On the treewidth of triangulated 3-manifolds
Krist\'of Husz\'ar, Jonathan Spreer, Uli Wagner

TL;DR
This paper investigates the relationship between the topological complexity of 3-manifolds and the combinatorial width parameters of their triangulations, showing that not all manifolds admit bounded treewidth triangulations and establishing bounds relating treewidth to Heegaard genus.
Contribution
It proves that some 3-manifolds cannot have triangulations with bounded treewidth, and links width parameters to topological invariants like Heegaard genus.
Findings
Existence of infinite families of 3-manifolds without bounded treewidth triangulations.
Bound on Heegaard genus in terms of triangulation treewidth.

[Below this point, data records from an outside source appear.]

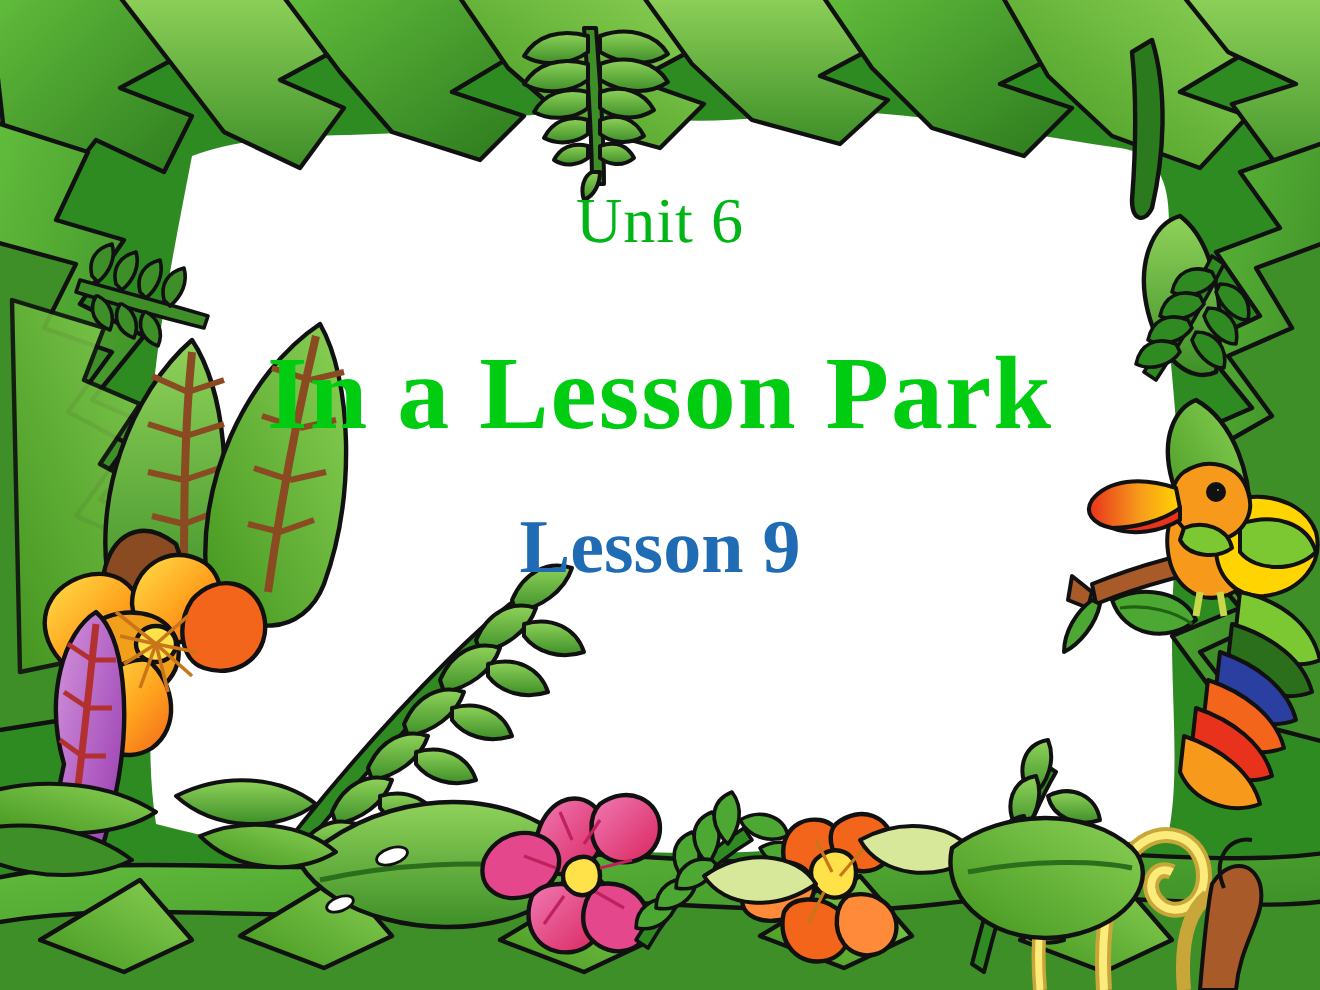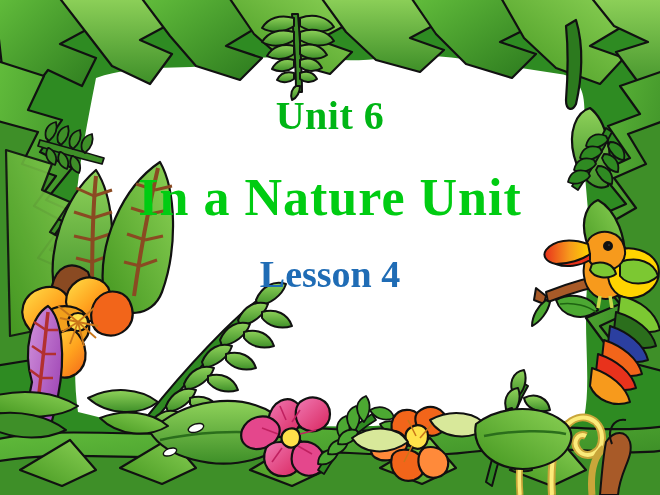--- a/index.html
+++ b/index.html
@@ -2,21 +2,21 @@
 <html><head>
 <meta charset="utf-8">
 <style>
   html,body{margin:0;padding:0;background:#fff;}
   body{width:660px;height:495px;overflow:hidden;font-family:"Liberation Serif",serif;}
   #slide{position:relative;width:660px;height:495px;background:#ffffff;overflow:hidden;}
   #art{position:absolute;left:0;top:0;width:660px;height:495px;}
   #content{position:absolute;left:0;top:0;width:660px;height:495px;}
 
   .txt{position:absolute;width:100%;text-align:center;white-space:nowrap;}
-  #unit{top:92px;font-size:40px;font-weight:bold;color:#00B515;
+  #unit{top:92px;font-size:32px;font-weight:normal;color:#00B515;
         font-family:"Liberation Serif",serif;letter-spacing:.5px;}
   #title{top:168px;font-size:52px;font-weight:bold;color:#00CC12;
          font-family:"Liberation Serif",serif;letter-spacing:1px;}
   #lesson{top:252px;font-size:38px;font-weight:bold;color:#1F6CB5;
           font-family:"Liberation Serif",serif;}
   #mark{top:324px;font-size:27px;font-weight:bold;color:#12B512;
         font-family:"Liberation Sans",sans-serif;letter-spacing:-0.3px;}
 </style>
 </head>
 <body>
@@ -354,17 +354,17 @@
       <path d="M100,418 C124,408 152,412 168,426 C148,438 118,436 100,418 Z" fill="url(#gLeafC)"></path>
     </g>
 
     <g opacity=".0">
       <rect x="0" y="0" width="660" height="495" fill="none"></rect>
     </g>
   </svg>
 
   <div id="content">
     <div class="txt" id="unit">Unit 6</div>
-    <div class="txt" id="title">In a Nature Unit</div>
-    <div class="txt" id="lesson">Lesson 4</div>
+    <div class="txt" id="title">In a Lesson Park</div>
+    <div class="txt" id="lesson">Lesson 9</div>
   </div>
 
 </div>
 
 </body></html>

Explicit connections between topology and graph width parameters.
Abstract
In graph theory, as well as in 3-manifold topology, there exist several width-type parameters to describe how "simple" or "thin" a given graph or 3-manifold is. These parameters, such as pathwidth or treewidth for graphs, or the concept of thin position for 3-manifolds, play an important role when studying algorithmic problems; in particular, there is a variety of problems in computational 3-manifold topology - some of them known to be computationally hard in general - that become solvable in polynomial time as soon as the dual graph of the input triangulation has bounded treewidth. In view of these algorithmic results, it is natural to ask whether every 3-manifold admits a triangulation of bounded treewidth. We show that this is not the case, i.e., that there exists an infinite family of closed 3-manifolds not admitting triangulations of bounded pathwidth or treewidth (the latter…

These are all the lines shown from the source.